__The problem__
Any images in the material are to be dropped while every line is retyped exactly.

__Supplied material__
* * * *

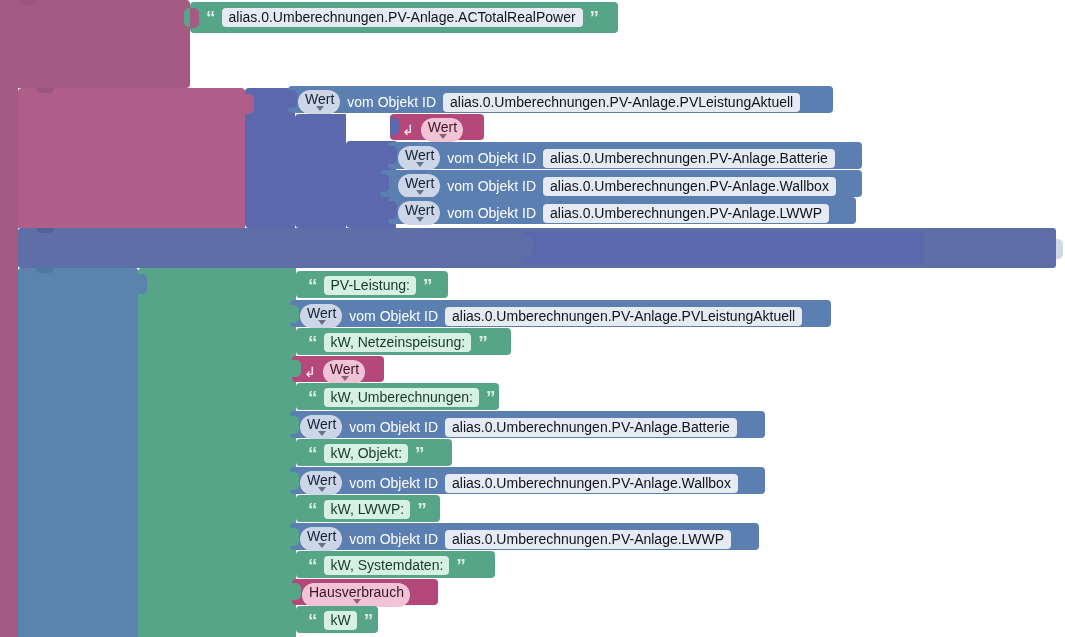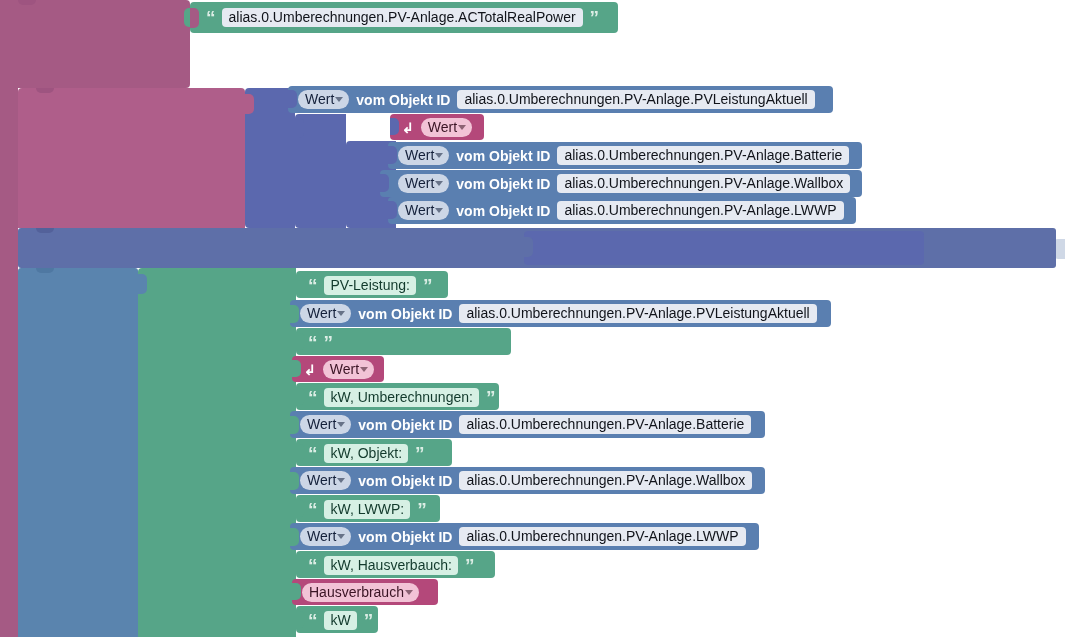--- a/index.html
+++ b/index.html
@@ -54,6 +54,7 @@
     font-size: 14px;
     white-space: nowrap;
     line-height: 1;
+    flex-direction: column;
   }
   .field .caret {
     width:0;height:0;

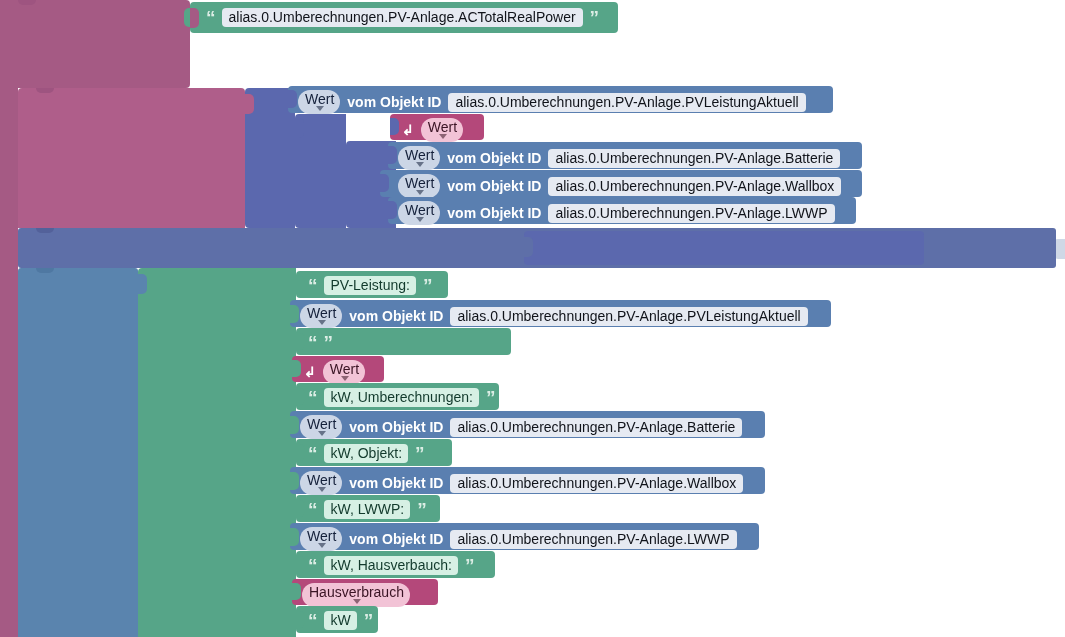--- a/index.html
+++ b/index.html
@@ -42,7 +42,6 @@
     font-size: 14px;
     line-height: 1;
     white-space: nowrap;
-    font-weight: bold;
   }
 
   

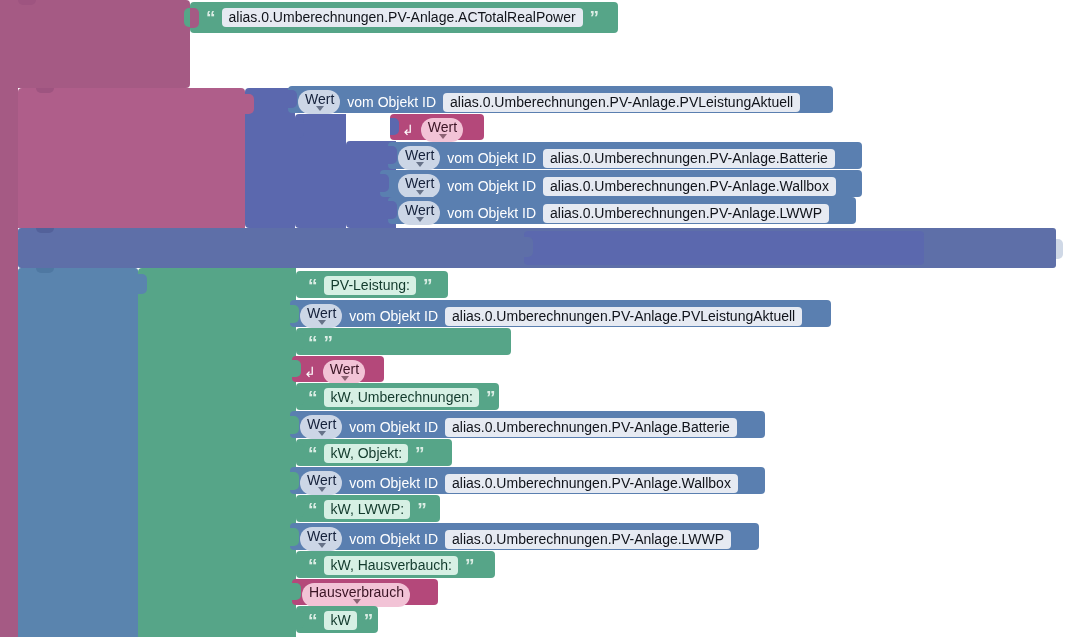--- a/index.html
+++ b/index.html
@@ -348,6 +348,7 @@
     <div class="notch" style="left:0; top:5px; height:17px; background:#56A588;"></div>
     <div class="row" style="left:12px; top:5px;">
       <span class="quote">“</span>
+      <span class="field f-mint">kW, Netzeinspeisung:</span>
       <span class="quote">”</span>
     </div>
   </div>

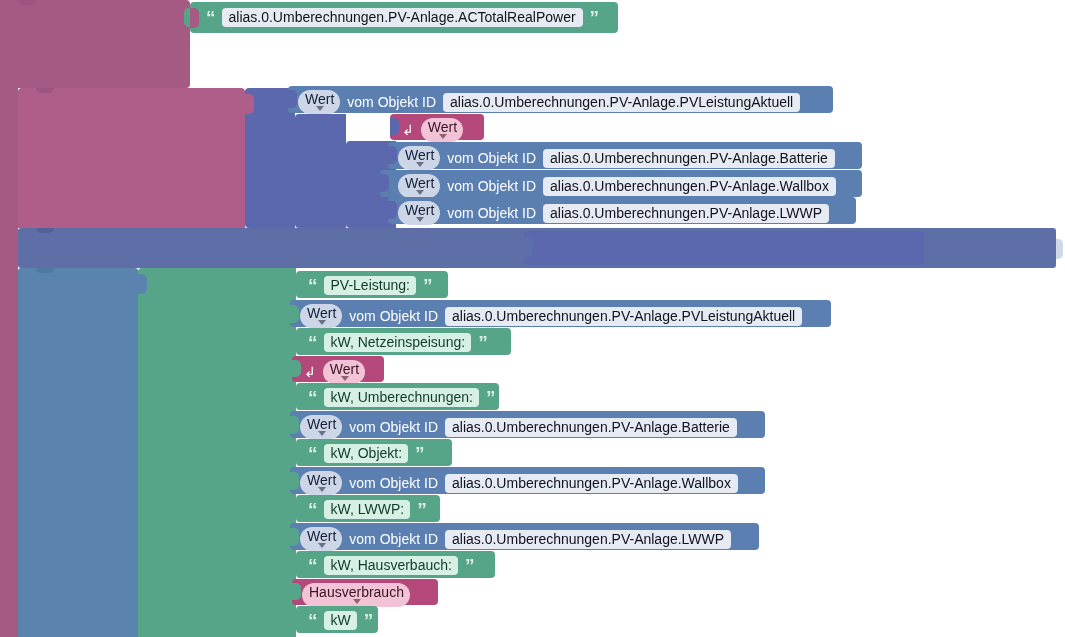--- a/index.html
+++ b/index.html
@@ -431,7 +431,7 @@
     <div class="notch" style="left:0; top:5px; height:17px; background:#56A588;"></div>
     <div class="row" style="left:12px; top:5px;">
       <span class="quote">“</span>
-      <span class="field f-mint">kW, Hausverbauch:</span>
+      <span class="field f-mint">kW, Systemdaten:</span>
       <span class="quote">”</span>
     </div>
   </div>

* * * *

__Problem solution__
--- a/index.html
+++ b/index.html
@@ -54,6 +54,7 @@
     font-size: 14px;
     white-space: nowrap;
     line-height: 1;
+    flex-direction: column;
   }
   .field .caret {
     width:0;height:0;

--- a/index.html
+++ b/index.html
@@ -42,7 +42,6 @@
     font-size: 14px;
     line-height: 1;
     white-space: nowrap;
-    font-weight: bold;
   }
 
   

--- a/index.html
+++ b/index.html
@@ -348,6 +348,7 @@
     <div class="notch" style="left:0; top:5px; height:17px; background:#56A588;"></div>
     <div class="row" style="left:12px; top:5px;">
       <span class="quote">“</span>
+      <span class="field f-mint">kW, Netzeinspeisung:</span>
       <span class="quote">”</span>
     </div>
   </div>

--- a/index.html
+++ b/index.html
@@ -431,7 +431,7 @@
     <div class="notch" style="left:0; top:5px; height:17px; background:#56A588;"></div>
     <div class="row" style="left:12px; top:5px;">
       <span class="quote">“</span>
-      <span class="field f-mint">kW, Hausverbauch:</span>
+      <span class="field f-mint">kW, Systemdaten:</span>
       <span class="quote">”</span>
     </div>
   </div>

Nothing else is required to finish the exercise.